Segment Start: Available records

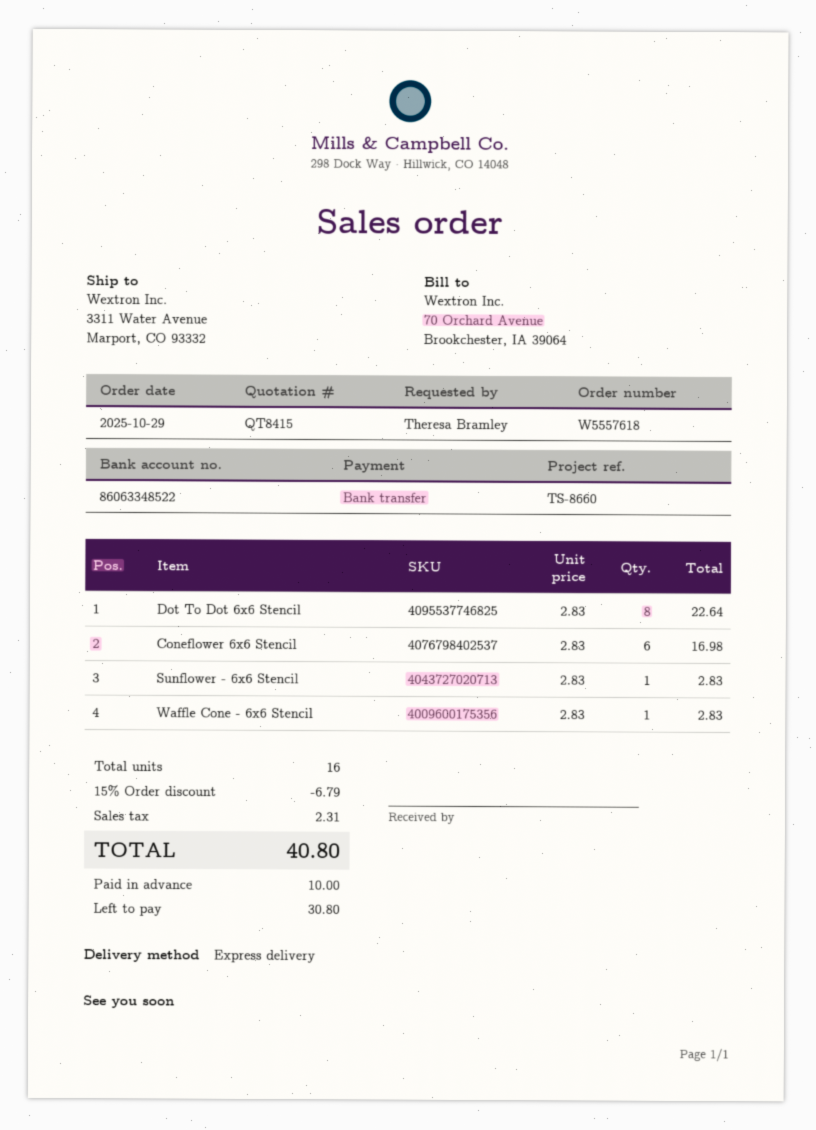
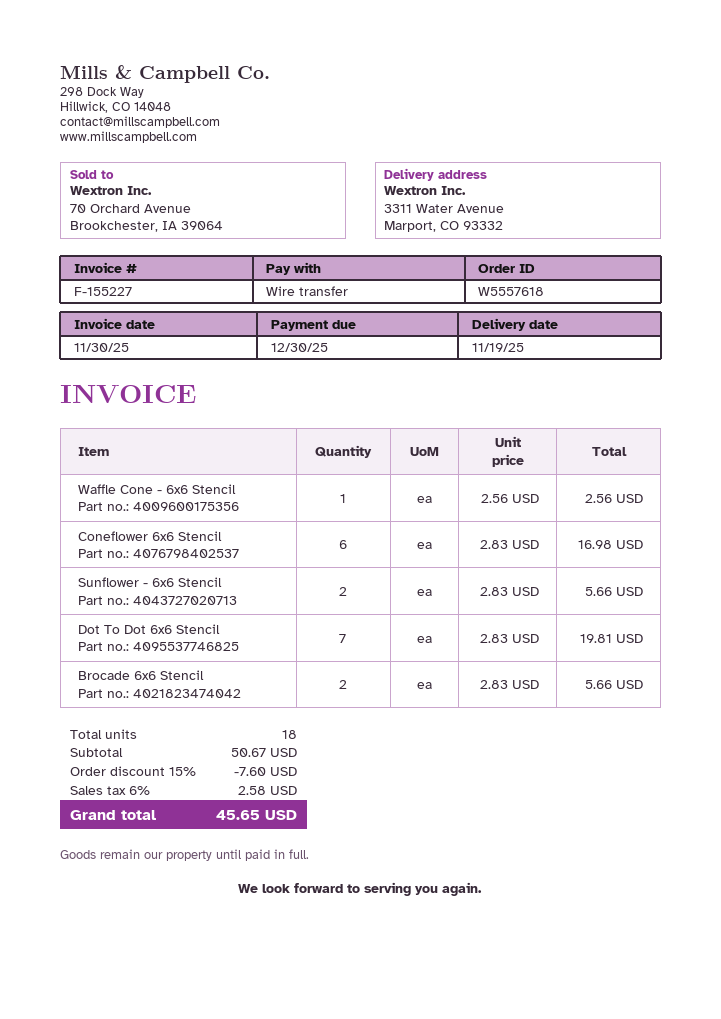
Dot To Dot 6x6 Stencil: 8 x 2.83 = 22.64 -> 7 x 2.83 = 19.81
Sunflower - 6x6 Stencil: 1 x 2.83 = 2.83 -> 2 x 2.83 = 5.66
Waffle Cone - 6x6 Stencil: 1 x 2.83 = 2.83 -> 1 x 2.56 = 2.56
Brocade 6x6 Stencil: none -> 2 x 2.83 = 5.66
total quantity: 16 -> 18
discount: 15% = 6.79 -> 15% = 7.60
tax: 2.31 -> 2.58
total: 40.80 -> 45.65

Segment End: Available records

▶ Task statement
Among the records, find each line where the word "total" occurs, and copy it.

▶ Result of this task
total quantity: 16 -> 18
total: 40.80 -> 45.65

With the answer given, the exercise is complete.